If a real number x is chosen at random in the interval [0,3] and a real number y is chosen at random in the interval [0,4], what is the probability that x < y?
A) 1/2
B) 7/12
C) 5/8
D) 2/3
E) 3/4
Following is my approach.... check this out...
Since x is in [0,3] and y is in [0,4] we can put them in the coordinate plane.
That means in the coordinate plane x and y satisfy 0<= x <=3 and 0<= y <=4.
A point (x, y) can be in the rectangle with having (0, 0), (3, 0), (0, 4), (3, 4) as its 4 vertices.
Moreover the points with x<y should be in the trapezoid above the line through (0, 0) and (3, 3).
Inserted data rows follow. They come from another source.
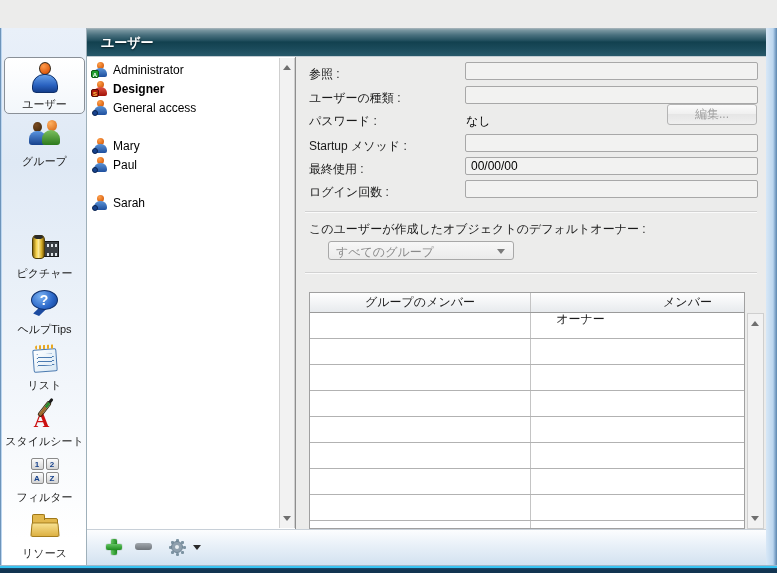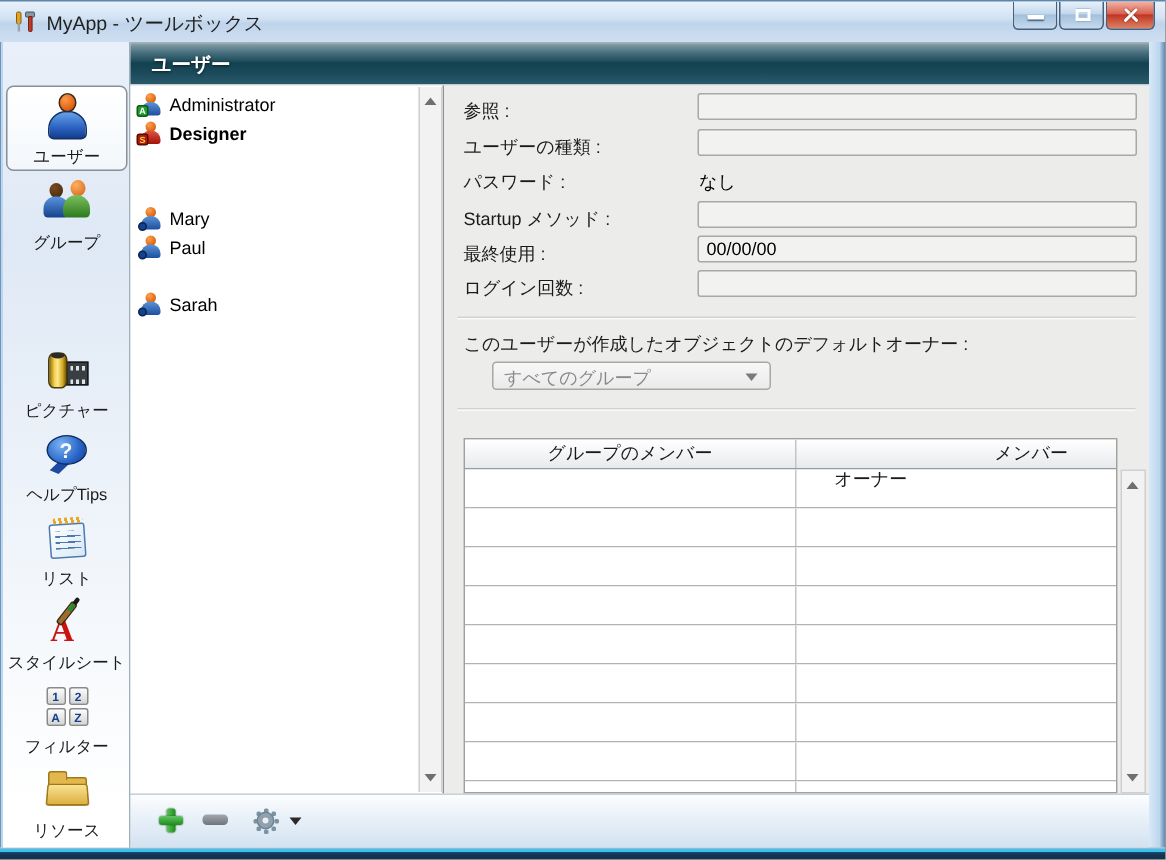"MyApp - ツールボックス" div.titlebar { html: <div> <div> <svg> <rect></rect> <rect></rect> <rect></rect> <rect></rect> </svg> </div> <div>MyApp - ツールボックス</div> <div> <span></span> </div> <div> <span></span> </div> <div> <span></span> </div> </div> -> none }
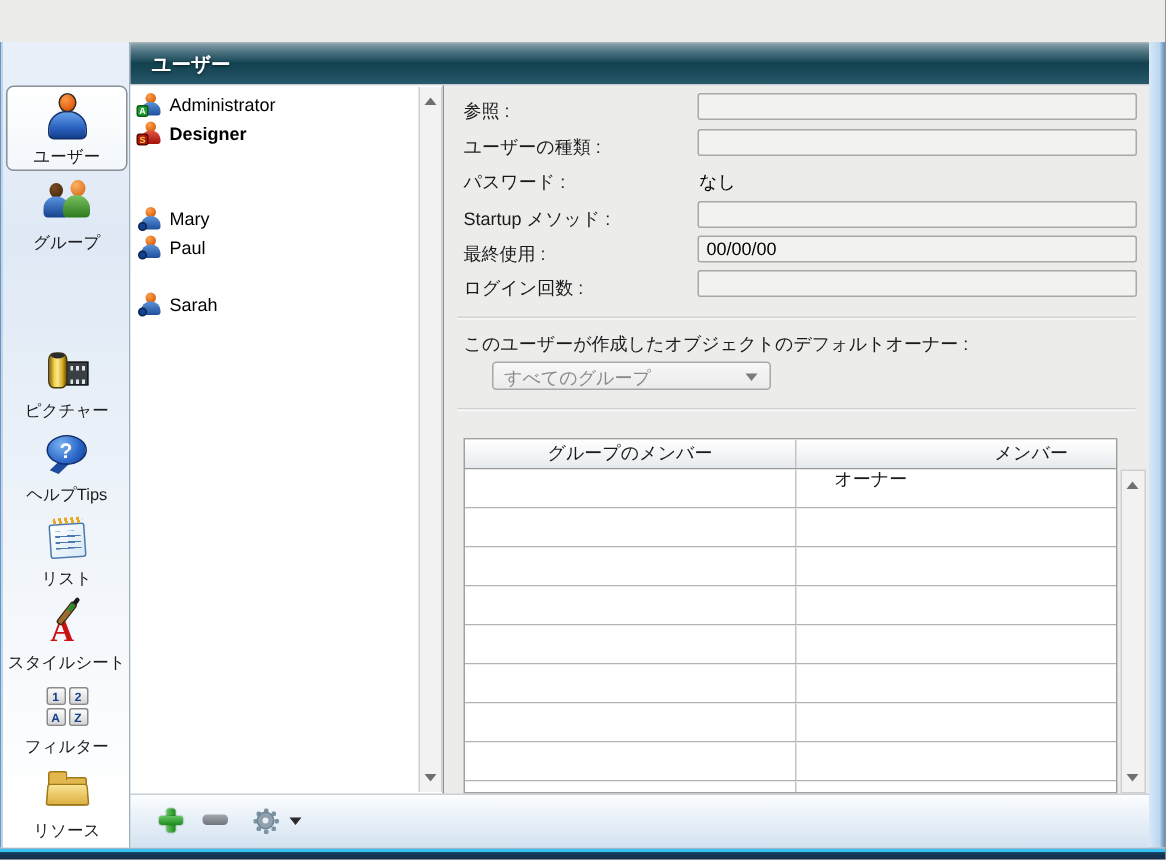"General access" div.urow { html: none -> <div> <span> <span></span> <span></span> <span></span> </span> <span>General access</span> </div> }
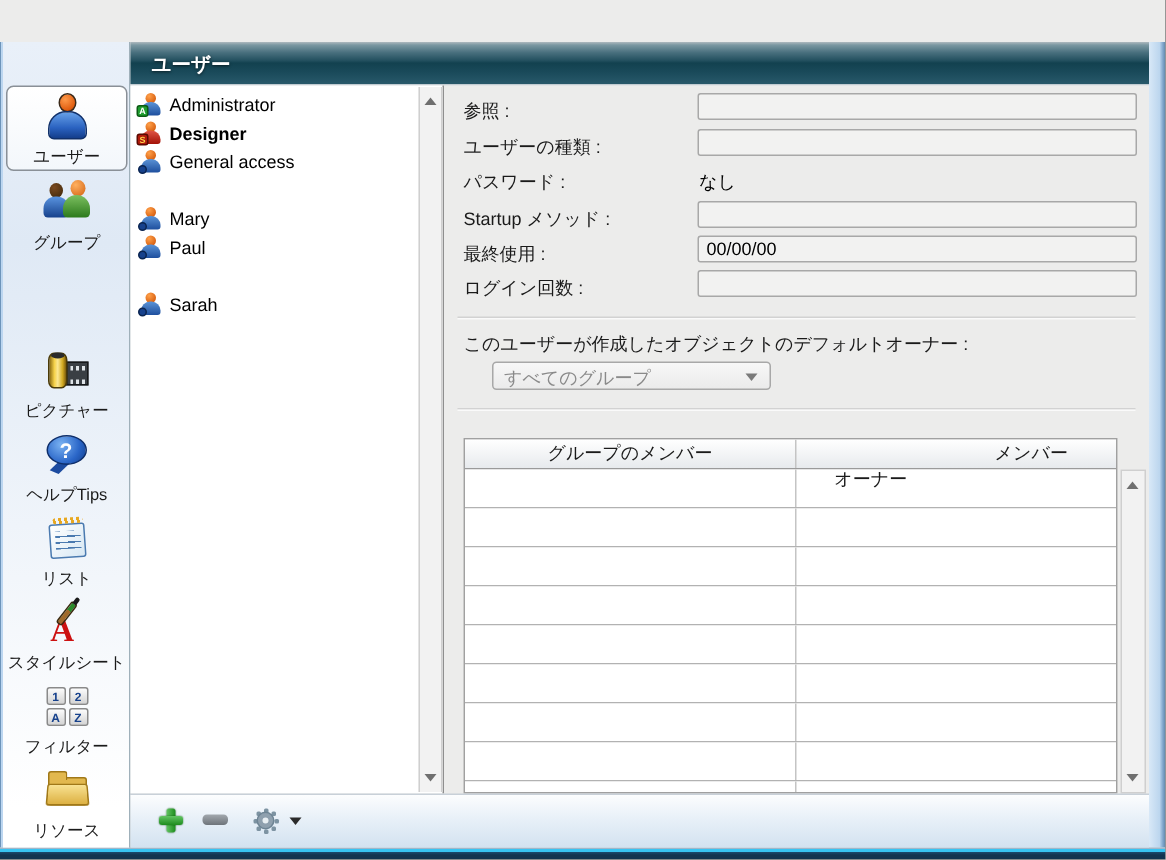"編集..." div.fbutton { html: none -> <div>編集...</div> }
The area of the trapezoid above the line(joining (0, 0) and (3, 3)) is 15/2 and the area of the rectangle is 12.
So the probability is (15/2)/12 = 15/24=5/8.
The answer is, therefore, (C).
If a real number x is chosen at random in the interval [0,3] and a real number y is chosen at random in the interval [0,4], what is the probability that x < y?
A) 1/2
B) 7/12
C) 5/8
D) 2/3
E) 3/4
Following is my approach.... check this out...
Since x is in [0,3] and y is in [0,4] we can put them in the coordinate plane.
That means in the coordinate plane x and y satisfy 0<= x <=3 and 0<= y <=4.
A point (x, y) can be in the rectangle with having (0, 0), (3, 0), (0, 4), (3, 4) as its 4 vertices.
Moreover the points with x<y should be in the trapezoid above the line through (0, 0) and (3, 3).
The area of the trapezoid above the line(joining (0, 0) and (3, 3)) is 15/2 and the area of the rectangle is 12.
So the probability is (15/2)/12 = 15/24=5/8.
The answer is, therefore, (C).